Assignment: Reproduce verbatim the lines of the material below, starting at the line with "- [2] The theme" and ending at the line with "- Judges: Evaluate", both inclusive; skip the rest.

***** Excerpted data *****

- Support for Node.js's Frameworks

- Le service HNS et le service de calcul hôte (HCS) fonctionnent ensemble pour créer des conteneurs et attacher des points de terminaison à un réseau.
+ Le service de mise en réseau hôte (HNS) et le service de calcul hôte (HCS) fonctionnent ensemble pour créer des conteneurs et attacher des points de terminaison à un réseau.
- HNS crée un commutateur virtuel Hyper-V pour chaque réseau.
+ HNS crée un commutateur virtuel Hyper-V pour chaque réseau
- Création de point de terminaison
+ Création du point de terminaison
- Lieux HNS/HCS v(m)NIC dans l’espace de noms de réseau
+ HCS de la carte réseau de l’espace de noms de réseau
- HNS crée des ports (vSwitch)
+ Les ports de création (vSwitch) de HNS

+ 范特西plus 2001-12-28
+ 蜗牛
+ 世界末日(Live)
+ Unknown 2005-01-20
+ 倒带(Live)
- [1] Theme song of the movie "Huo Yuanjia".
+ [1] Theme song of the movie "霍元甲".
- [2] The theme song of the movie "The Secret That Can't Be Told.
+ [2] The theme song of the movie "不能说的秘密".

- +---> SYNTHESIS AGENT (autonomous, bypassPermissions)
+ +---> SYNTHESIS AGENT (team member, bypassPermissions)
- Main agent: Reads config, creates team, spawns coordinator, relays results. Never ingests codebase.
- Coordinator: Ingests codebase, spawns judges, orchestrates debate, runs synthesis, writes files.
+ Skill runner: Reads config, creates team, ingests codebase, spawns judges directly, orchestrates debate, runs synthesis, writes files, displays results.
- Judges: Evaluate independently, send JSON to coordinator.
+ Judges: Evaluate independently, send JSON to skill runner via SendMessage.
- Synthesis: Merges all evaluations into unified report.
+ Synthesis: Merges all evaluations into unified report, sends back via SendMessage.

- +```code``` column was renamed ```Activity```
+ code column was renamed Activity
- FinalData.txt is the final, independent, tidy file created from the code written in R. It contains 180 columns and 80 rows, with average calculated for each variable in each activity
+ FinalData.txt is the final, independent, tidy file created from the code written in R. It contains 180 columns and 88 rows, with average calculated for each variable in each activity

*****

Solution below:
- [2] The theme song of the movie "The Secret That Can't Be Told.
+ [2] The theme song of the movie "不能说的秘密".

- +---> SYNTHESIS AGENT (autonomous, bypassPermissions)
+ +---> SYNTHESIS AGENT (team member, bypassPermissions)
- Main agent: Reads config, creates team, spawns coordinator, relays results. Never ingests codebase.
- Coordinator: Ingests codebase, spawns judges, orchestrates debate, runs synthesis, writes files.
+ Skill runner: Reads config, creates team, ingests codebase, spawns judges directly, orchestrates debate, runs synthesis, writes files, displays results.
- Judges: Evaluate independently, send JSON to coordinator.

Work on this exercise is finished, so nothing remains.